Unfortunately, we’re already halfway through the final act when this happens, and the following series of plot developments drive Fantastic Four right off a cliff: the movie’s pace goes from slow to overdrive, plot developments and complications and actions and reactions all pile on top of each other so quickly that they pretty much cancel each other out, character motivations are randomly assigned and/or tossed to the winds, and the film closes with the worst two scenes of the entire thing.
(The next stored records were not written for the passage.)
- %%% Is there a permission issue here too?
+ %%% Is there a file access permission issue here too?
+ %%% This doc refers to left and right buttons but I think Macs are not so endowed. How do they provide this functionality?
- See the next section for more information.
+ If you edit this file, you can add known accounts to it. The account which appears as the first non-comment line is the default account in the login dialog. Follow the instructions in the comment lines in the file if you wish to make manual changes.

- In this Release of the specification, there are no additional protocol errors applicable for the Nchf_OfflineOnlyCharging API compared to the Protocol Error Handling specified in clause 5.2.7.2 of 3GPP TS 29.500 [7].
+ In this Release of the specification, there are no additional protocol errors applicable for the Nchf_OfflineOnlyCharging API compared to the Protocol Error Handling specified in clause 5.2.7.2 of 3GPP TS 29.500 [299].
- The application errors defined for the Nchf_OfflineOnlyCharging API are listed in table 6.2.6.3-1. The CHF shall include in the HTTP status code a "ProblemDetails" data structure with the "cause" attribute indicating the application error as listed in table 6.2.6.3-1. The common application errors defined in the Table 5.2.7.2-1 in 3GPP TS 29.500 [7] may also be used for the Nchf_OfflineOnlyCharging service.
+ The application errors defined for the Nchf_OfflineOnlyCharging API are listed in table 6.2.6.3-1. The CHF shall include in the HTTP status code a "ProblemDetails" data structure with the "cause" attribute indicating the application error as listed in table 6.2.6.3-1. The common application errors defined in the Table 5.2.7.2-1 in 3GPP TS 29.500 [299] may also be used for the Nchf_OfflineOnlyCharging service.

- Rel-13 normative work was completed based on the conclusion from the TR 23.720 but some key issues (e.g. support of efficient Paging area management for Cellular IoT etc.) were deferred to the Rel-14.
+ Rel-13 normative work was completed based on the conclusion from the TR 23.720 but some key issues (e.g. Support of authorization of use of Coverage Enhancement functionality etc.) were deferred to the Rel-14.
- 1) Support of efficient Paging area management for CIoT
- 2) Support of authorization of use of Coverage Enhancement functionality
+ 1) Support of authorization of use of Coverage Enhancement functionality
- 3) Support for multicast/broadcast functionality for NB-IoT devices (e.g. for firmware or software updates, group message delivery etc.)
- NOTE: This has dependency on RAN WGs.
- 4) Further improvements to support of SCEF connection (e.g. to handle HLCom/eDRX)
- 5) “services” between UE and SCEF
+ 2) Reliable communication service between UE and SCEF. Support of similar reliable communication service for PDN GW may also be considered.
This all happens so ridiculously quickly that one suspects the filmmakers were held to the 100-minute runtime at knifepoint, and it singlehandedly eradicates any rhythm, consistency, or tension that might have been building.
It’s strange, as the lights go up and the credits roll, how much the catastrophic ending cheapens and nullifies both the mild positives the movie had going for it, and the existing negatives (the effects being wildly inconsistent between the two ends of the scale: Planet Zero looks great, the Human Torch effects feel weightier and much more present than in the 2005 film, and then you have limb-stretching effects with the plastic sheen of an early-2000s video game, and a short scene with von Doom and a CGI chimpanzee reminds us of how much more convincing Kebbell’s Koba was in Dawn of the Planet of the Apes last summer).
This ends in a dead zone of entertainment, misjudged and so significantly unbalanced that the mind rejects the idea that it was put together this way with the intent of being good, and it’s much more likely that nobody knew exactly what they had until it was too late. Or maybe it was deliberate sabotage. In a strange way, I’m glad I saw it: at a time when franchise movies (and comic-book movies in particular) achieve a certain level of banal competence and structure even at their most mundane, seeing one go so spectacularly wrong gives me a renewed respect for even those slight measures of discipline.